L’une des forces de « Gaïa » réside dans la collaboration avec seize compositeurs contemporains de renom. Parmi les œuvres commandées figure « Towards the Earth » de Bryce Dessner, une pièce difficile pour un public de non-initiés. C’est cette œuvre que Gautier Capuçon avait choisie d’interpréter lors de la cérémonie de commémoration des victimes de l’attentat de Nice.
Pour conclure la soirée, Lionel Bringuier dirige la Symphonie n° 4 de Beethoven. Moins célèbre, cette partition n’en révèle pas moins une énergie communicative, une vitalité rayonnante, mais aussi une poésie et un lyrisme que le chef et les musiciens de l’Orchestre Philharmonique de Nice exaltent avec intelligence.

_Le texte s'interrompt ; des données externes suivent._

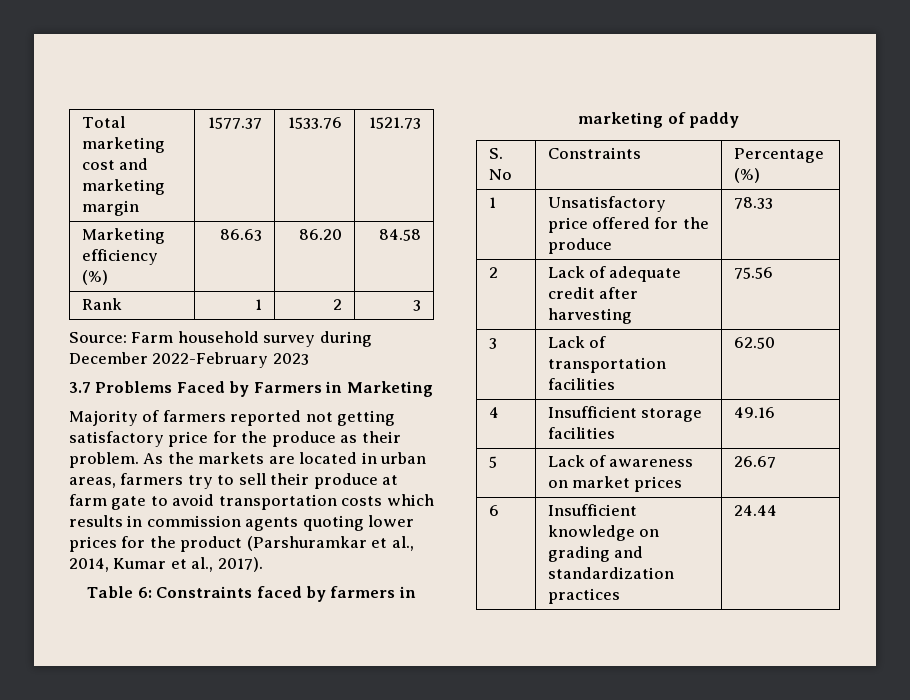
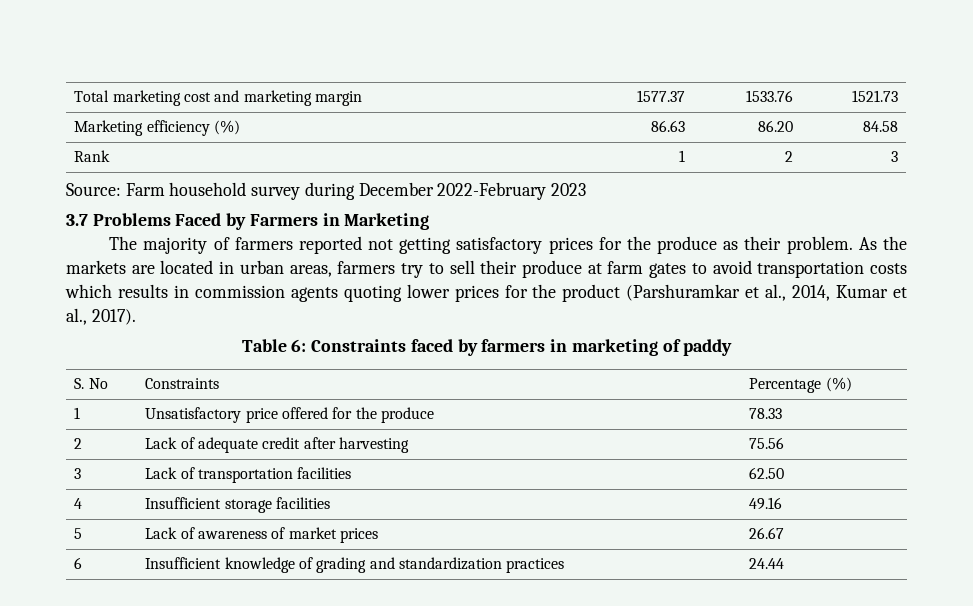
- Majority of farmers reported not getting satisfactory price for the produce as their problem.
+ The majority of farmers reported not getting satisfactory prices for the produce as their problem.
- As the markets are located in urban areas, farmers try to sell their produce at farm gate to avoid transportation costs which results in commission agents quoting lower prices for the product (Parshuramkar et al., 2014, Kumar et al., 2017).
+ As the markets are located in urban areas, farmers try to sell their produce at farm gates to avoid transportation costs which results in commission agents quoting lower prices for the product (Parshuramkar et al., 2014, Kumar et al., 2017).
- 5 | Lack of awareness on market prices | 26.67
+ 5 | Lack of awareness of market prices | 26.67
- 6 | Insufficient knowledge on grading and standardization practices | 24.44
+ 6 | Insufficient knowledge of grading and standardization practices | 24.44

Bringuier a une profonde connaissance de cette œuvre. Elle se traduit par une maîtrise formelle de chaque instant, faisant naître une lecture d’une grande fluidité, riche de couleurs et d’une expressivité constante qui met pleinement en lumière toute la force d’inspiration de Beethoven. Dans un finale irrésistible, la joie éclate avec panache, emportant le public dans un enthousiasme communicatif.
Ce concert d’ouverture, porté par des interprètes d’exception et un public venu en nombre, augure sous les meilleurs auspices de cette 77ᵉ édition du Festival de Musique de Menton.